On 5/24/24 2:42 AM, Mariam Arutunian wrote:
Specifically, use the following alternatives: If the target
supports the crc32 instruction, use it directly. If the target
supports the
carry-less multiplication instruction, use it to calculate the CRC. If the
target does not support either of the above, use a table-based CRC
calculation.
During initial checks, the loop's output CRC (i.e., the variable where
the calculated CRC is stored after the loop execution) is determined.
The entire loop is removed and replaced with an internal function call
(CRC, CRC_REV),
and the result is assigned to the output CRC variable.
gcc/
* gimple-crc-optimization.cc (get_data): New function.
(faster_crc_code_generation): Likewise.
(build_polynomial_without_1): Likewise.
(execute): Add faster_crc_code_generation function call.
* tree-loop-distribution.cc (destroy_loop): Remove, move function
to tree-ssa-loop-manip.cc.
* tree-ssa-loop-manip.cc (destroy_loop): Add, move function from
tree-loop-distribution.cc.
* tree-ssa-loop-manip.h (destroy_loop): Add extern function
declaration.
Signed-off-by: Mariam Arutunian <mariamarutun...@gmail.com
<mailto:mariamarutun...@gmail.com>>
diff --git a/gcc/gimple-crc-optimization.cc b/gcc/gimple-crc-optimization.cc
index 039506c1059..c23bbf9f44c 100644
--- a/gcc/gimple-crc-optimization.cc
+++ b/gcc/gimple-crc-optimization.cc
@@ -1065,6 +1083,178 @@ crc_optimization::get_output_phi ()
return nullptr;
}
+/* Build tree for the POLYNOMIAL (from its binary representation)
+ without the leading 1. */
+
+tree
+crc_optimization::build_polynomial_without_1 (tree crc_arg, value *polynomial)
+{
+ unsigned HOST_WIDE_INT cst_polynomial = 0;
+ for (size_t i = 0; i < (*polynomial).length (); i++)
+ {
+ value_bit *const_bit;
+ if (m_is_bit_forward)
+ const_bit = (*polynomial)[(*polynomial).length () - 1 - i];
+ else
+ const_bit = (*polynomial)[i];
+ cst_polynomial <<= 1;
+ cst_polynomial ^= (as_a<bit *> (const_bit))->get_val () ? 1 : 0;
+ }
+ return build_int_cstu (TREE_TYPE (crc_arg), cst_polynomial);
So I'm curious why we're using size_t for the loop iteration variable.
It's probably not a big deal, but it just didn't seem like we're
iterating over something that you'd normally count with a size_t.
+
+ /* Create a new variable for the data. */
+
+ if (dump_file && (dump_flags & TDF_DETAILS))
+ fprintf (dump_file,
+ "Data and CRC are xor-ed before for loop.
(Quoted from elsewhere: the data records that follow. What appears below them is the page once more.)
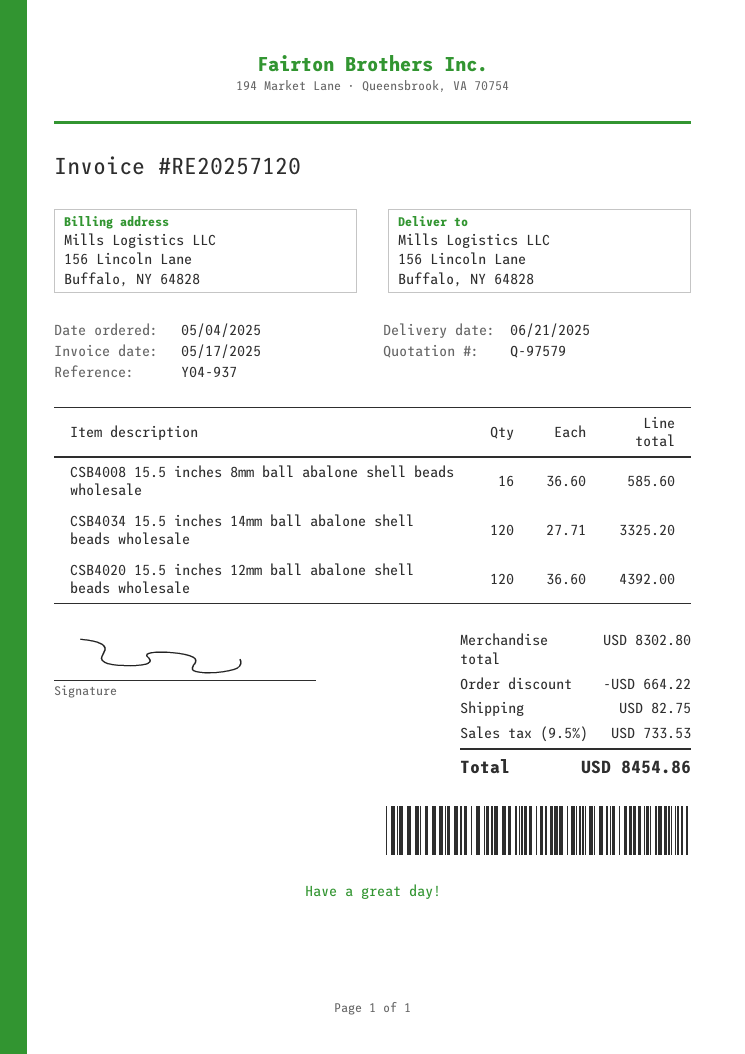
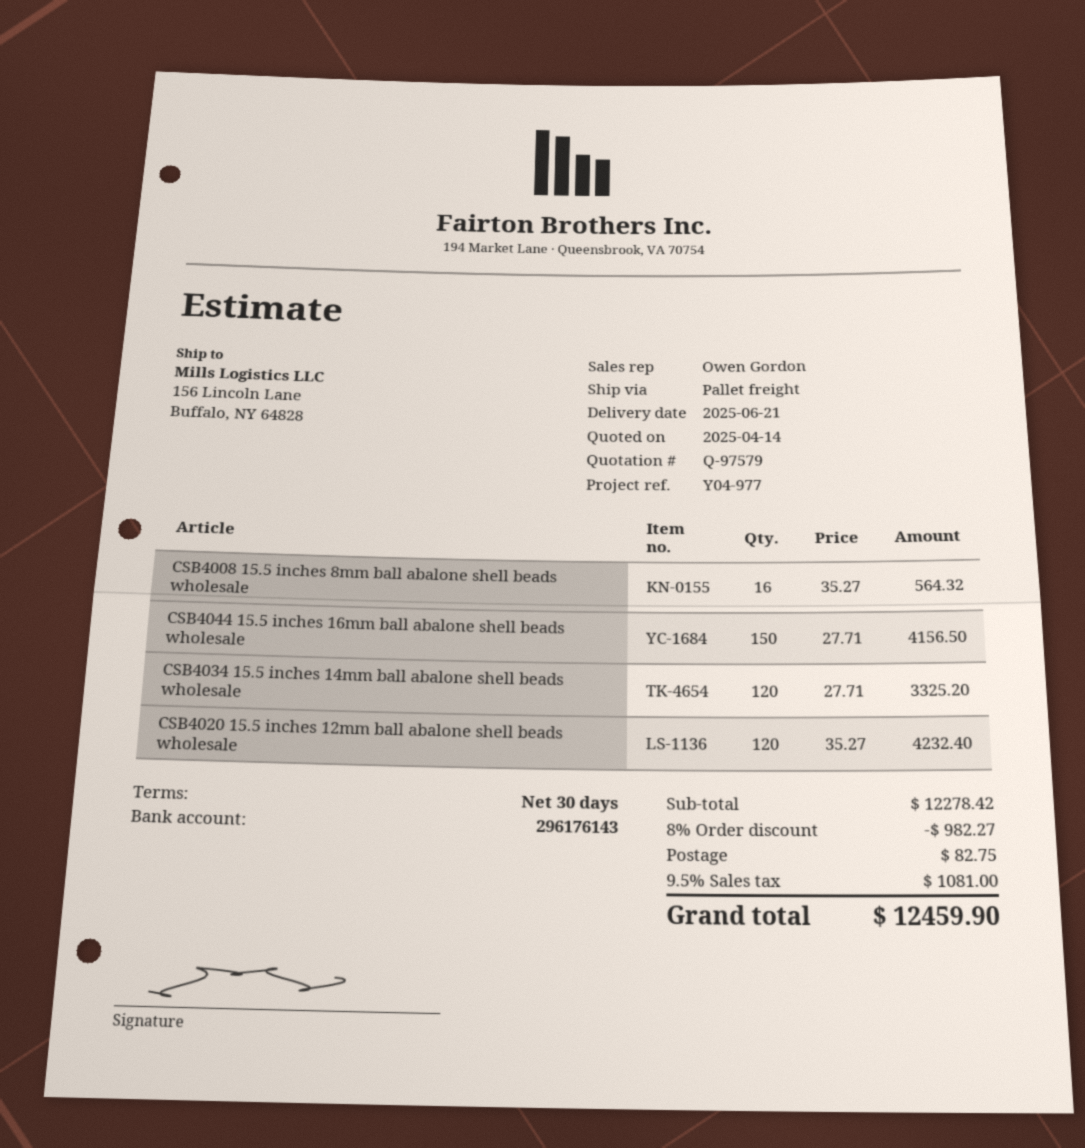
reference: Y04-937 -> Y04-977
CSB4008 15.5 inches 8mm ball abalone shell beads wholesale: 16 x 36.60 = 585.60 -> 16 x 35.27 = 564.32
CSB4020 15.5 inches 12mm ball abalone shell beads wholesale: 120 x 36.60 = 4392.00 -> 120 x 35.27 = 4232.40
CSB4044 15.5 inches 16mm ball abalone shell beads wholesale: none -> 150 x 27.71 = 4156.50
subtotal: 8302.80 -> 12278.42
discount: 664.22 -> 982.27
tax: 9.5% = 733.53 -> 9.5% = 1081.00
total: 8454.86 -> 12459.90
Initializing data "
+ "with 0.\n");
+ tree type = nullptr;
+ /* Determine the data's size with the loop iteration count.
+ We assume that loop iteration count depends on the data's size. */
+ if (data_size == TYPE_PRECISION (intQI_type_node))
+ type = intQI_type_node;
+ else if (data_size == TYPE_PRECISION (intHI_type_node))
+ type = intHI_type_node;
+ else if (data_size == TYPE_PRECISION (intSI_type_node))
+ type = intSI_type_node;
+ else if (data_size == TYPE_PRECISION (intDI_type_node))
+ type = intDI_type_node;
+ else if (data_size == TYPE_PRECISION (intTI_type_node))
+ type = intTI_type_node;
+ else
+ {
+ if (dump_file && (dump_flags & TDF_DETAILS))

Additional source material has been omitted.